Le 28 juin prochain, l’assemblée générale des 4.500 vignerons parties à l’appellation d’origine contrôlée de Bordeaux et de Bordeaux supérieur seront appelés à se prononcer sur de nouvelles pratiques à vocation environnementales, sanitaires et climatiques.

mort du glyphosate

Publié le 9 mai par le Bulletin officiel du ministère de l’agriculture, le nouveau cahier des charges de l’AOC interdit le désherbage chimique de la totalité des parcelles. Ce qui à terme condamne l’usage du glyphosate dans le Bordelais. Pour éviter la diffusion de certaines maladies de la vigne, le texte oblige les vignerons à ramasser et à détruire les pieds de vignes morts. Les professionnels devront consigner par écrit les fréquences de traitement phytosanitaires.

La démocratie viticole s’exercera aussi sur une autre mesure plus révolutionnaire : la culture et la vinification de cépages «hors AOC» résilients aux réchauffement. Et ce sans craindre d'être bouté hors l’AOC.

nouveaux cépages

Tout cahier des charges d’une appellation d’origine contrôlée fixe les cépages pouvant être plantés dans son périmètre. Les Bordelais ne peuvent utiliser que du sémillon, des sauvignon, de la muscadelle, du colombard, du merlot blanc et de l’ugni blanc pour produire des vins blancs. Les rouges et les rosés ne peuvent être issus que des moûts de cabernet-sauvignon, cabernet franc, merlot, malbec, carmenère ou petit verdot.

Cognac et Champagne. L’AOC de Bordeaux ne sera pas la seule à évaluer des cépages résilients. L’INAO devrait prochainement autoriser Cognac et la Champagne à mener de semblables essais. La viticulture tricolore semble avoir pris le pli de l’adaptation.

Après de longues négociations, l’institut national de l'origine et de la qualité (INAO, le gardien des appellations d’origine) a accepté, l'an passé, que les AOC volontaires testent de nouveaux cépages «à des fins d’adaptation». Toute nouvelle, cette liberté reste très encadrée. Dans sa directive du 25 octobre dernier, l’INAO autorise «20 variétés par cahier des charges et 10 variétés par couleur de vin.»

nombreuses contraintes

Autre contrainte: ces variétés ne devront pas dépasser 5% de l’encépagement d’une exploitation ni représenter plus de «10% de l’assemblage final de la couleur considérée.» Ce qui — légalement — interdit aux vignerons de mentionner leur présence sur l’étiquette de la bouteille. Bien encadrés, les vignerons bordelais peuvent sélectionner leurs cépages du futur avant de les notifier à l’INAO.

Cela ne devrait pas leur être trop difficile. Les Bordelais profitent des résultats d’essais menés depuis 2009 par l’INRA de Bordeaux sur sa fameuse «parcelle Vitadapt». Installée sur les sols graveleux du domaine de l’institut de la Grande Ferrade, cette exploitation abrite 2.600 pieds de vignes de 52 cépages du Languedoc, d’Espagne, d’Italie, de Grèce, du Portugal, de Bulgarie et de Géorgie. Autant de pays bénéficiant déjà d’un climat proche de celui qui sévira en Nouvelle-Aquitaine dans les prochaines années.

expérience hors normes

Selon Bernard Farges, président de l’AOC, l’AG devra se prononcer sur une petite dizaine de nouveaux cépages pour les deux couleurs.
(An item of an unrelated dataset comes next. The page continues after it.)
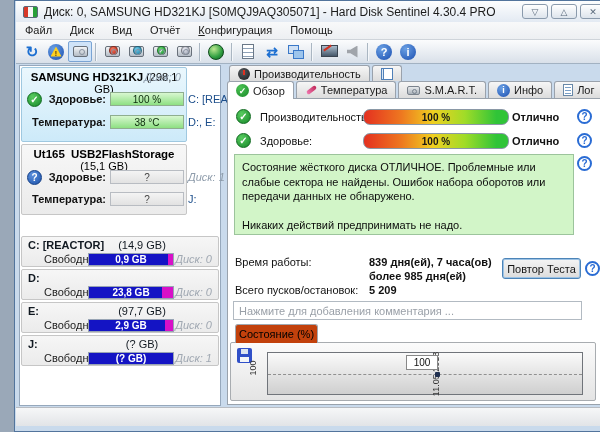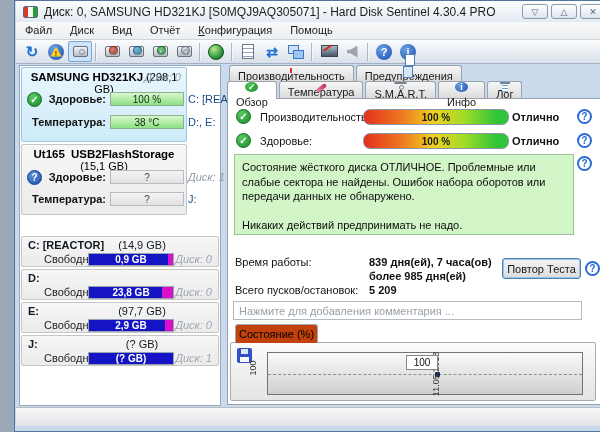"Производительность" .tab { flex-direction: column -> none }
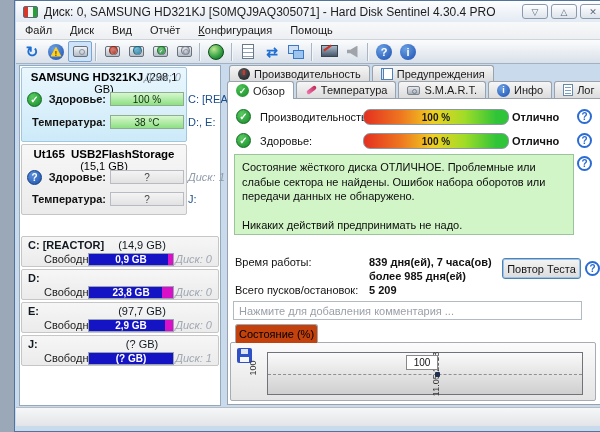"Предупреждения" span { html: <span>Предупреждения</span> -> none }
Selon nos informations, il s’agirait, pour les rouges, du touriga Nacional (Portugal), du castets (vieux cépage aquitain), de l’arinarnoa (croisement entre le tannat et le cabernet-sauvignon), du vinhao (Portugal), du marselan (croisement entre le grenache et le cabernet-sauvignon).

Pour les blancs, le petit manseng (originaire des Pyrénées, le liliaurila (croisement du baroque et du chardonnay), l’alvariño (Portugal) et le verdero (Maghreb) tiennent la corde. C’est sans doute au prix de ces renforts que les vins de l’appellation française la plus connue dans le monde préserveront leur typicité. Rendez-vous dans 20 ans, à l’issue de cette expérimentation hors norme.